Butash’s first working gig was running sound for her dad’s band, Trial of Lucy, in Akron, Ohio.
“I started working two to three inputs on an Allen and Heath GL 2400,” she says.
One time, while doing monitors for a gig in Luckenbach, Texas, a man in a giant cowboy hat and thumbs in his jeans walked up to her and said, “Well, I’ve never seen a lady soundguy before.”
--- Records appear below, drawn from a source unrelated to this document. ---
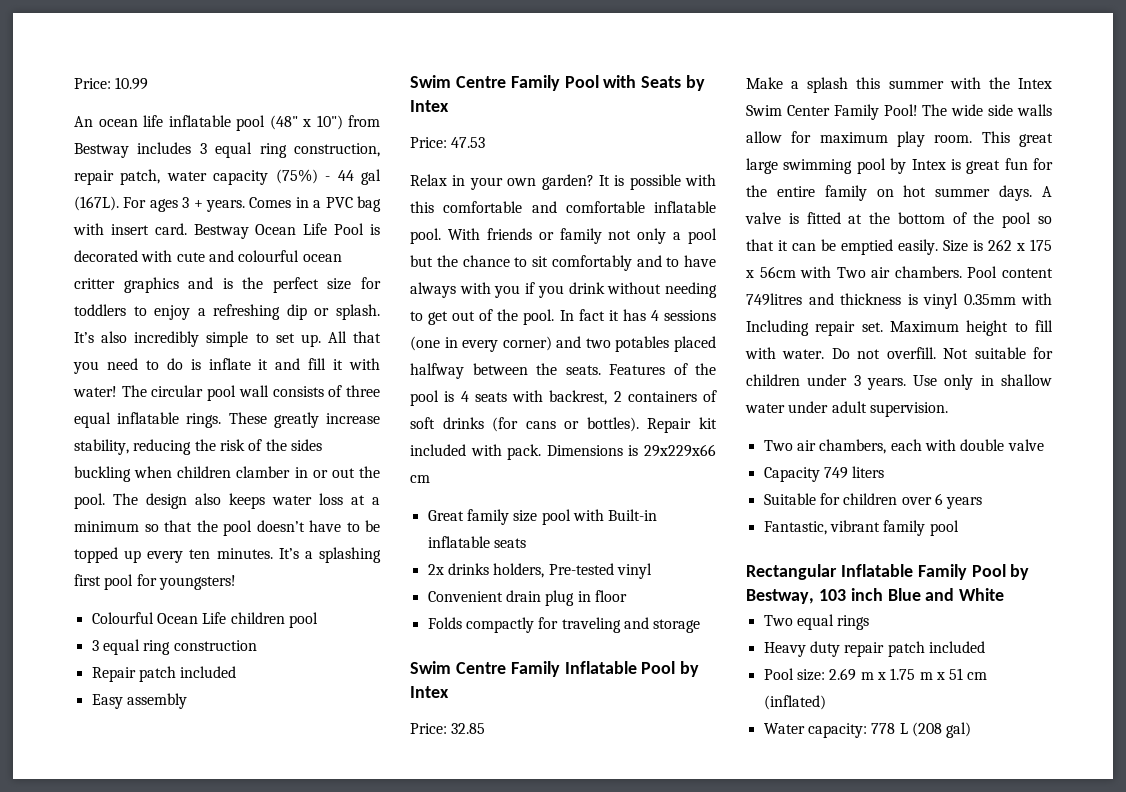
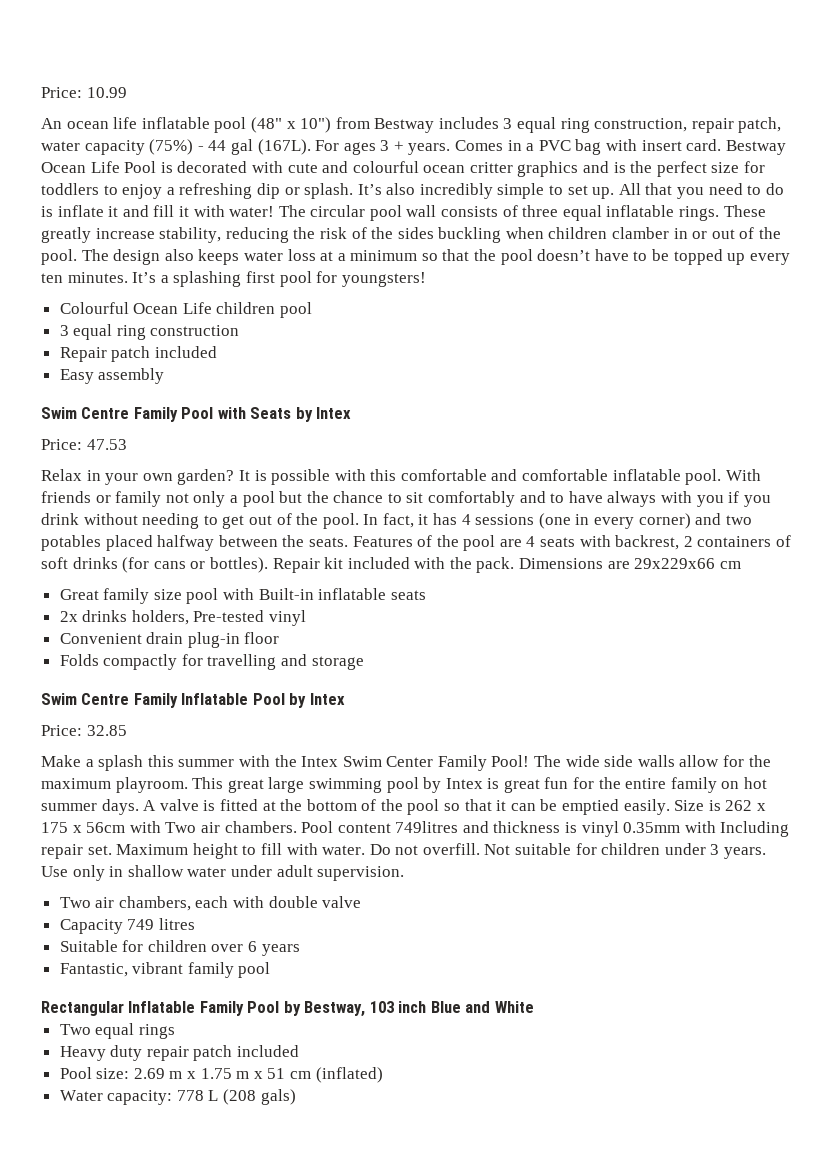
(355, 473) none -> [739,227,755,239] of
[578,309,605,321] fact -> [382,513,414,528] fact,
[444,391,455,402] is -> [499,539,522,547] are
(502, 450) none -> [449,557,472,569] the
[628,445,639,456] is -> [607,561,630,569] are
[545,590,591,606] plug in -> [187,632,240,648] plug-in
[561,617,621,633] traveling -> [207,654,277,670] travelling
[819,131,973,147] maximum play room. -> [748,755,771,767] [41,777,188,793] the maximum playroom.
[852,466,885,478] liters -> [158,918,195,930] litres
[946,722,972,738] gal) -> [260,1089,296,1105] gals)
As a “lady soundguy” she worked her way up, doing sound for Rob Thomas, Imagine Dragons and other bands including Sylvan Esso — and it was that last band that realized Tori was highly organized, a good communicator and, most importantly, a good hang. They say that those are the perfect ingredients for a production manager.
Tori explains the role as “the tour manager, but for the crew.” Her job is to make sure that other people are able to do their job and to execute the artists artistic vision of the tour.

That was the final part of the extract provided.